Pandas DataFrame.copy(), at least, should be threadsafe

dataframe.copy() should happen atomically/be threadsafe, meaning that it should produce a consistent dataframe even if the call to .copy() is made while another thread is deleting entries from the dataframe, or if another thread calls a deletion method while the call to .copy() is working (in other words, i guess .copy() should acquire a lock that prevents mutation during the copy). That is, the following code, which crashes in 0.7.3, should succeed:


import pandas
import threading

df = pandas.DataFrame()

def mutateDf(df):
    while True:
        df[0] = pandas.Series([1,2,3])
        del df[0]

def readDf(df):
    while True:
        dfCopy = df.copy()
        if 0 in dfCopy and 1 in dfCopy[0]:
            a = dfCopy[0][1]

t1 = threading.Thread(target=mutateDf, args=(df,))
t2 = threading.Thread(target=readDf, args=(df,))

t1.start()
t2.start()

Exception in thread Thread-3:
Traceback (most recent call last):
  File "/usr/lib/python2.7/threading.py", line 551, in __bootstrap_inner
    self.run()
  File "/usr/lib/python2.7/threading.py", line 504, in run
    self.__target(*self.__args, **self.__kwargs)
  File "<ipython-input-5-8aef72c7f1b4>", line 4, in readDf
    if 0 in dfCopy and 1 in dfCopy[0]:
  File "/usr/local/lib/python2.7/dist-packages/pandas-0.7.3-py2.7-linux-x86_64.egg/pandas/core/frame.py", line 1458, in __getitem__
    return self._get_item_cache(key)
  File "/usr/local/lib/python2.7/dist-packages/pandas-0.7.3-py2.7-linux-x86_64.egg/pandas/core/generic.py", line 294, in _get_item_cache
    values = self._data.get(item)
  File "/usr/local/lib/python2.7/dist-packages/pandas-0.7.3-py2.7-linux-x86_64.egg/pandas/core/internals.py", line 625, in get
    _, block = self._find_block(item)
TypeError: 'NoneType' object is not iterable

Comment From: ghost

Right now, pandas is explicitly not thread-safe. Taking any step down this path will inevitably generate lots of pain and changes all over. Python threads see more limited use then in other languages, the upside is correspondingly limited.

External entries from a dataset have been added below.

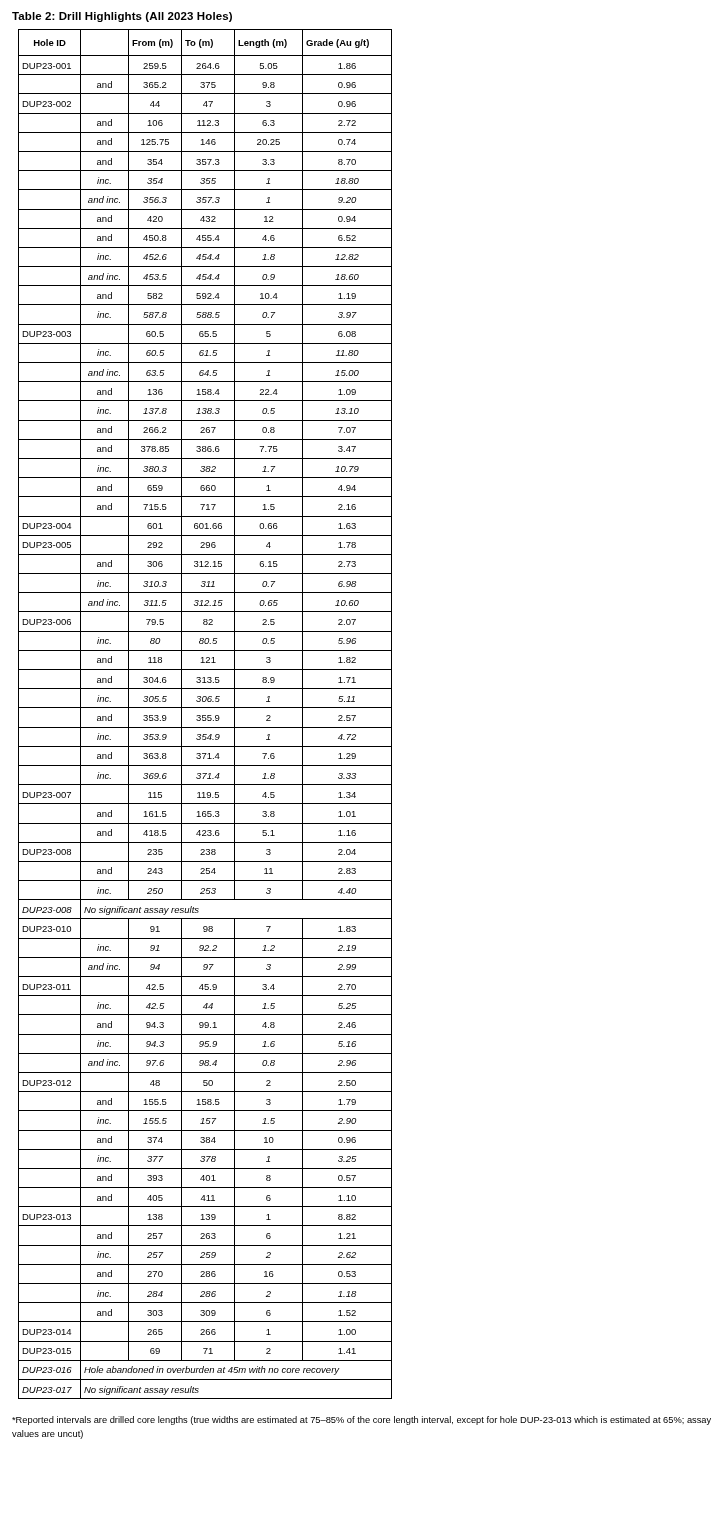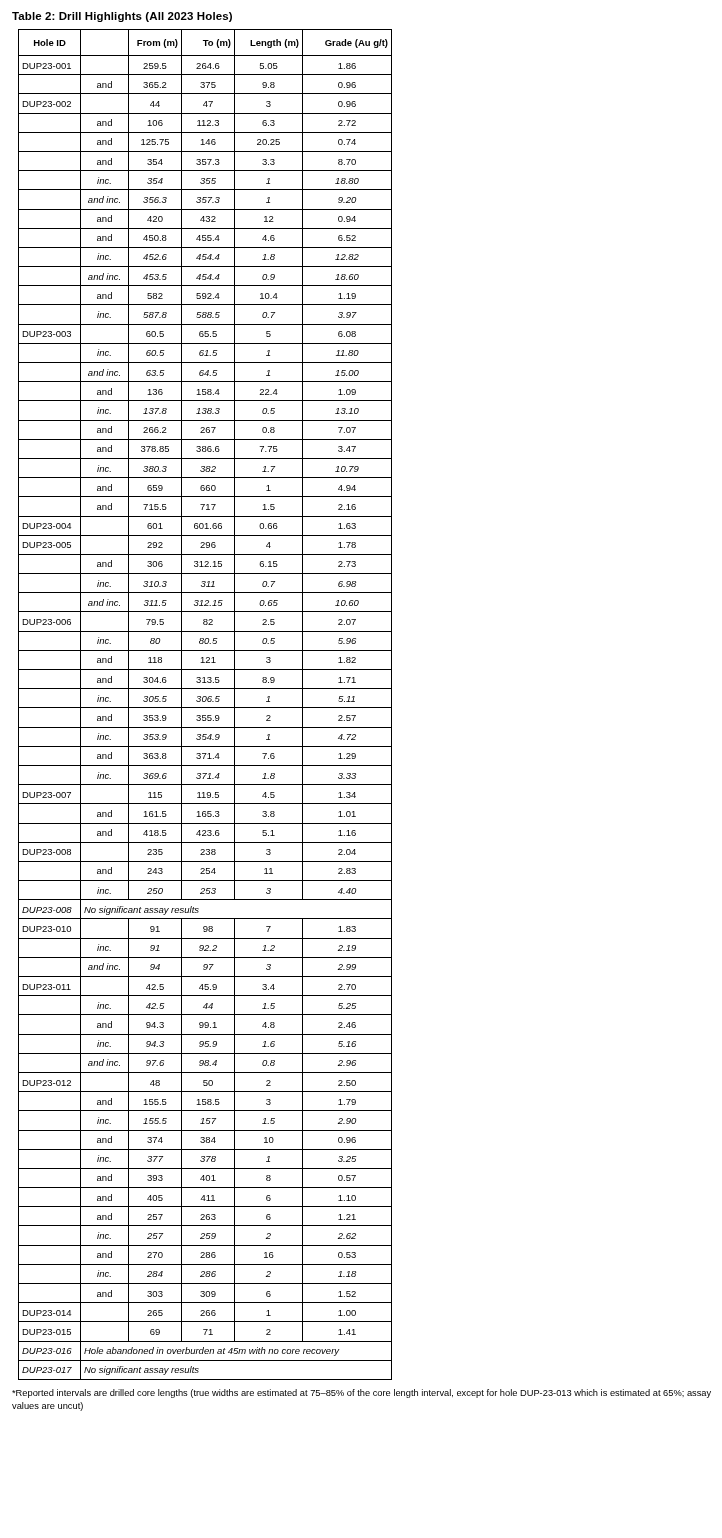--- a/index.html
+++ b/index.html
@@ -50,7 +50,7 @@
   }
   table.drill thead th {
     font-weight: bold;
-    text-align: right;
+    text-align: left;
     height: 26px;
     font-size: 9.5px;
   }

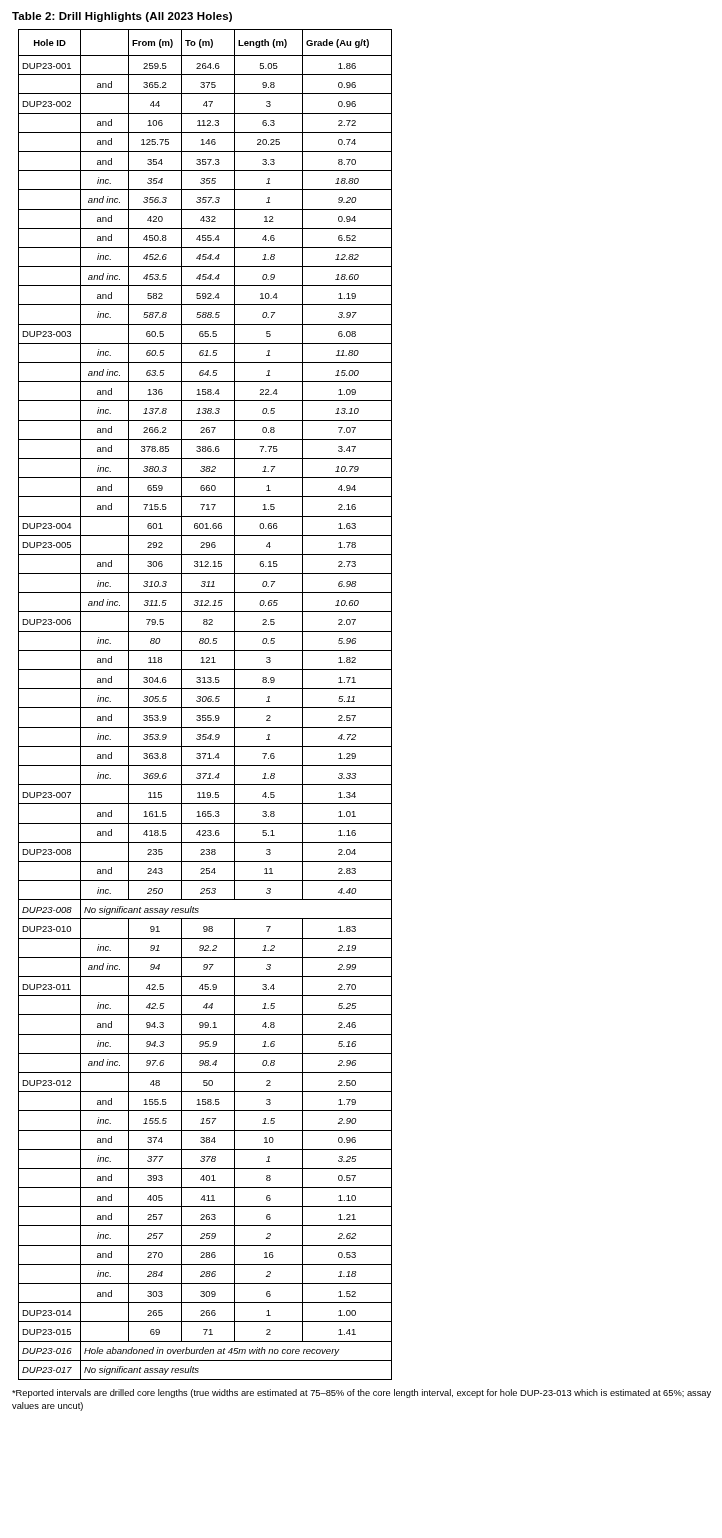--- a/index.html
+++ b/index.html
@@ -576,6 +576,14 @@
           <td class="grade">1.10</td>
         </tr>
         <tr>
+          <td class="hole">DUP23-013</td>
+          <td class="modifier"></td>
+          <td class="num">138</td>
+          <td class="num">139</td>
+          <td class="num">1</td>
+          <td class="grade">8.82</td>
+        </tr>
+        <tr>
           <td class="hole"></td>
           <td class="modifier">and</td>
           <td class="num">257</td>

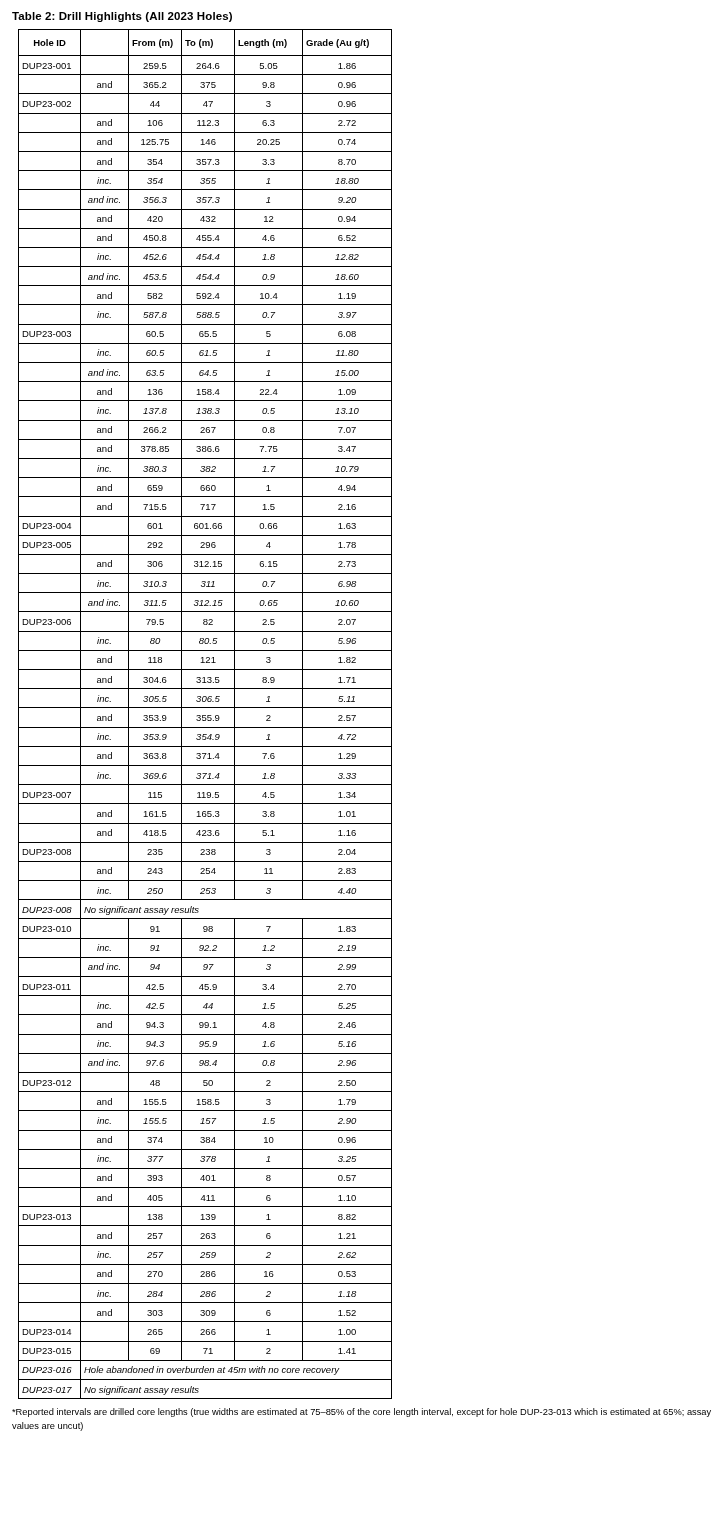--- a/index.html
+++ b/index.html
@@ -69,7 +69,7 @@
     width: 700px;
     font-size: 9.3px;
     line-height: 1.45;
-    margin: 7px 0 0 2px;
+    margin: 15px 0 0 2px;
   }
 </style>
 </head>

You can always implement per-object or a global pandas lock in your own code, if threads are what you want.

Pushing back to 0.12, at least.

Comment From: wesm

That's not quite true-- for example most things are threadsafe and we've ensured that e.g. IO functions can be run in separate threads. Perhaps we should just acquire a lock inside the copy functions for now

Comment From: jreback

copy might be thread safe with a single dtype (but prob not) multiple dtypes now are not thread safe (as @wes points out a lock will fix all this) I would be in favor of providing this as an option, default to False though

Comment From: ghost

I was thinking of #2440. Perhaps parts of pandas are thread-safe, but afik there's no list of what's safe or not and users have hit the non-safe parts before this, when they tried.

Comment From: kokes

I cannot replicate the error posted, see this gist. Either there have been new developments in atomicity of pandas or perhaps threading has a different scheduler, or...?

(Tried under both Python 2.7 and 3.5)

Comment From: jreback

this almost certainly had to do with the unsafe-threadness (is that a word?) with numexpr. numexpr>=2.5 (and even >=2.4.6) now don't much with the global thread state. @kokes what version do you have?

Comment From: kokes

Good! I've got 2.4.6 (under conda), upgraded to 2.5 and got the same.

Comment From: allComputableThings

copy might be thread safe with a single dtype

Doubtful: See: https://github.com/pandas-dev/pandas/issues/25870

It seems, you can't can't currently use pandas series for a 'read-only' hash-lookup in a threaded environment.

It fails on the second call to Series.reindex(..., copy=True) - I was extremely surprised by it, thinking the operation to be non-mutating. I would have expected any hidden object state, such as built indexes, to be finalized at the end of the first call, and subsequent calls to be safe.

Comment From: allComputableThings

I'm deeply confused about this issue. The original discussion was that .copy is not thread safe. My assumption was that it would not be, because someone may be writing to the dataframe. However, is .copy also unsafe in other situations (where no-one is performing impure functional operations, such as modifying the columns/index/labels/cells of a dataframe or series)?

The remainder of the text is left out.